I’ve worked in software companies with employee numbers ranging from tens to thousands.
In the company with about ten employees developers were responsible for all monitoring. A lot of things were never monitored because we simply didn’t invest the time. We felt the learning threshold was too big and didn’t have the budget to purchase expensive hosted monitoring. This resulted in quite a few embarrassing moments where our customers told us about issues before we discovered them.
The mid-sized company with about one hundred employees had a dedicated operations team that was responsible for monitoring. They spent quite some time setting up redundant Nagios servers and adding checks to them. It worked reasonably well but we still had a lot of things that were not monitored which was mostly due to the fact that development and operations weren’t as close as they could have been. Operations did not know the software we developed well enough to monitor the right things and the schedule for the development team was usually too tight to walk them through it. Monitoring was usually added as an afterthought, if at all, which caused frustrations on both sides.
At the large company with more than one thousand employees developers were never involved in monitoring. I knew we had good infrastructure and server monitoring in place but none of the webapps we built ourselves ever received any love. We did a few valiant attempts at adding monitoring, but in the end we just ended up with a mix of solutions. Whenever we asked for something the whole company could use we got a “we’ll look into it”. Apparently the operations team had trouble finding a system that was flexible enough and at the same time easy to work with for developers.

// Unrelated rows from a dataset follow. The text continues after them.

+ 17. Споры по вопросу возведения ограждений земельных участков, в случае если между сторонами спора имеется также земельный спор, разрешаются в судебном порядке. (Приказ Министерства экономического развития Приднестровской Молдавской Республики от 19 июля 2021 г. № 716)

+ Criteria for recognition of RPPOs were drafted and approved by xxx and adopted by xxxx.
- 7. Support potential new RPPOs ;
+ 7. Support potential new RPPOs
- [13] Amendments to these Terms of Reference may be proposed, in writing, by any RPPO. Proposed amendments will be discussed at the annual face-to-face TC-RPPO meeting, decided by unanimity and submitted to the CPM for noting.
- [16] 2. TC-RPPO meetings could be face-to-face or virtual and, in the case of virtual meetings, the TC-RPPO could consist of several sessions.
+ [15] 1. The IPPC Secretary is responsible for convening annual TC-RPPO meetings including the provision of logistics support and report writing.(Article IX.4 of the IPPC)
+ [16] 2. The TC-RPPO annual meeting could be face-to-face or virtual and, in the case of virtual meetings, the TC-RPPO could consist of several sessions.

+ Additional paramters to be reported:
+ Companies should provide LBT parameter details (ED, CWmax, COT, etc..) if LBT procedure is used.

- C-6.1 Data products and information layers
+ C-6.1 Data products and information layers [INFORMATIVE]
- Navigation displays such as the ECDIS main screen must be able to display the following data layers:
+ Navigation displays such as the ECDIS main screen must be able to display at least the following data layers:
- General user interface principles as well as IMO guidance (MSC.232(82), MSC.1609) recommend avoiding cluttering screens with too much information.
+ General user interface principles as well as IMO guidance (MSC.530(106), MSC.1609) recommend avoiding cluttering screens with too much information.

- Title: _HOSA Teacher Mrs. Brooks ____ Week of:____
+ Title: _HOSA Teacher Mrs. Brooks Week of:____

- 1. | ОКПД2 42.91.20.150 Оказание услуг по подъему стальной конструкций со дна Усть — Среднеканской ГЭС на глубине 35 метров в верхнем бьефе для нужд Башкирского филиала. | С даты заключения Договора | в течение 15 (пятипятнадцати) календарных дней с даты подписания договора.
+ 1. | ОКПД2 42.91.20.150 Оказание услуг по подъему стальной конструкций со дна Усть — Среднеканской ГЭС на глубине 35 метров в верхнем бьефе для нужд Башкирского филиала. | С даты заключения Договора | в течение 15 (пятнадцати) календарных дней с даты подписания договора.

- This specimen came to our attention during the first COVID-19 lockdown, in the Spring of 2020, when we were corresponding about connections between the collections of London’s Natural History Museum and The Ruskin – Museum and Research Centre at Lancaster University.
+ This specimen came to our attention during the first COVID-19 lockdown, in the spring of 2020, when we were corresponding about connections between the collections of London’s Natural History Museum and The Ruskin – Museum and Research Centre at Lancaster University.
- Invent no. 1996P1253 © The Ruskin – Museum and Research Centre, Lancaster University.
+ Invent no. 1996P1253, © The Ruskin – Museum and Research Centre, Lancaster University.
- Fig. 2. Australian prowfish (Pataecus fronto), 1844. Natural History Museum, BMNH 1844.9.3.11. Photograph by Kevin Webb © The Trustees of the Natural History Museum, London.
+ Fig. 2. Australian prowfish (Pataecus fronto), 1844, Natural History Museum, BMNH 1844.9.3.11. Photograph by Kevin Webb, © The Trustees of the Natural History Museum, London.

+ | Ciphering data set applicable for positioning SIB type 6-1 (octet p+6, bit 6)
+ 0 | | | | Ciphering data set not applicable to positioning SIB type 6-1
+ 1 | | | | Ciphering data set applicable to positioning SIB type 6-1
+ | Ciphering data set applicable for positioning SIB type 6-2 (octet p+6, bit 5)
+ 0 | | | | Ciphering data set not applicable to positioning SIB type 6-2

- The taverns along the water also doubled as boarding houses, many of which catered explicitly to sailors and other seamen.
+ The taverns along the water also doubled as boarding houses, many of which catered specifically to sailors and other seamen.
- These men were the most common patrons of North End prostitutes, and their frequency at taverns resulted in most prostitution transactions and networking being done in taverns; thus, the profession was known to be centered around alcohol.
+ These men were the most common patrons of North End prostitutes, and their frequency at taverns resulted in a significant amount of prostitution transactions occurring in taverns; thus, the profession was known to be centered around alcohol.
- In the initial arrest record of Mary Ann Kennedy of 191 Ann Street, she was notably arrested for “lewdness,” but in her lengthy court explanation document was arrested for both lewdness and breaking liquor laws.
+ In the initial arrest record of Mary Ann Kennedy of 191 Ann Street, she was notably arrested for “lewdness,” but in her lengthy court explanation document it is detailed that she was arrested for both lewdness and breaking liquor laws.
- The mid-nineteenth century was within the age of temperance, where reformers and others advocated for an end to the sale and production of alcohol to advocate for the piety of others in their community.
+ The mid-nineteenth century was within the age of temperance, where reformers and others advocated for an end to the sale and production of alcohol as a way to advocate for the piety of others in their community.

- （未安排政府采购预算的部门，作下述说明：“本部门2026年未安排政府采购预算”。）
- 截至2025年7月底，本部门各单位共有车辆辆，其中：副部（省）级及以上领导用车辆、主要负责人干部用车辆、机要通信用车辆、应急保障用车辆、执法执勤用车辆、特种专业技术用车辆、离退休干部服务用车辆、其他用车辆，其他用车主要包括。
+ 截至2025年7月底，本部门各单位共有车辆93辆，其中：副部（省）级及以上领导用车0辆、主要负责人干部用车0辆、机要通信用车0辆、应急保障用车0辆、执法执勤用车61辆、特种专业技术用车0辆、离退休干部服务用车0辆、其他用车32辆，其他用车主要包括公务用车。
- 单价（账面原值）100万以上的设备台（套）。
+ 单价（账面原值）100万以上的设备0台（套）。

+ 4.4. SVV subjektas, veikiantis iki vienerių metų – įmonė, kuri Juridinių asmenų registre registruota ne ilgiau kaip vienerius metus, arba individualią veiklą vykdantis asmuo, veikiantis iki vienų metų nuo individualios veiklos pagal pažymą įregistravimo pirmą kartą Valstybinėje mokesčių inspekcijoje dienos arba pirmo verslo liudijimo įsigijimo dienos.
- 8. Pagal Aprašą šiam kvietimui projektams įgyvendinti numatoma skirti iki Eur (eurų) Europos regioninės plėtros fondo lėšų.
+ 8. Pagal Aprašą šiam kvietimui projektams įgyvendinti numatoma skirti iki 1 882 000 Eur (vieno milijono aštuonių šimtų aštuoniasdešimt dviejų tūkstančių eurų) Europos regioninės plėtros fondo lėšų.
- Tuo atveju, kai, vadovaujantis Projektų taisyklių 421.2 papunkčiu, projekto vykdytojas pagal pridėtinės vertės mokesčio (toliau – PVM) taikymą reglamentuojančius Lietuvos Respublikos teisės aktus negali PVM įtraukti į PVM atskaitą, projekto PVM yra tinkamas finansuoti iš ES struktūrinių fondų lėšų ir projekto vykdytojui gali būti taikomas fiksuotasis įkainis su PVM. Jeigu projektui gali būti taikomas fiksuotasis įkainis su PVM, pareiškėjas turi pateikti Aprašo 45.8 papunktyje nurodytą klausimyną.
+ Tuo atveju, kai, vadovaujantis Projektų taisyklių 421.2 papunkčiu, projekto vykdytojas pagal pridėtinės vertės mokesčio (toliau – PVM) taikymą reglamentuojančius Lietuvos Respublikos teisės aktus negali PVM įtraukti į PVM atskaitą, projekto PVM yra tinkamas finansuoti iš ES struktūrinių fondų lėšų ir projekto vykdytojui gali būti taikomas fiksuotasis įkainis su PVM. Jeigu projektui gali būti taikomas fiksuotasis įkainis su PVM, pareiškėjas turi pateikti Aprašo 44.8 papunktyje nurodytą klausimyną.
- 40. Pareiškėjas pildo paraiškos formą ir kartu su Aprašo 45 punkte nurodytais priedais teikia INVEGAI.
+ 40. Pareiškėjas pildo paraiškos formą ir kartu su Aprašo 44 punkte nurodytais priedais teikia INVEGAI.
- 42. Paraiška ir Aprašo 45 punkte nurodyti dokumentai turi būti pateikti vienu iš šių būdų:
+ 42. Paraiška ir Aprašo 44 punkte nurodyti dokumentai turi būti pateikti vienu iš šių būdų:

What I’ve learned from this are the following facts which hold true regardless of company size:
- You won’t add monitoring if it’s too costly with respect to time or money.
- Every developer writing code that goes into production needs to know how to add monitoring. It has to be dead simple to avoid the need for special training in monitoring systems with highly elaborate configuration languages.
Setting Up the Infrastructure Stage
Imagine a fictitious turn based online strategy game called Awesome Space Battle. The players tell their troops what to do and once every minute their orders are executed and epic battle ensues. As you might have guessed I’m not a game designer. This would probably be the most boring game ever, but it’ll do just fine for the purpose of this explanation.
The server infrastructure is built around two servers running on Amazon AWS behind a load balancer. The servers are simply called S1 and S2. They’re not directly accessible from the public internet since we want our players to go through our load balancer. We’re using a third party payment provider where the checkout page is being served by them.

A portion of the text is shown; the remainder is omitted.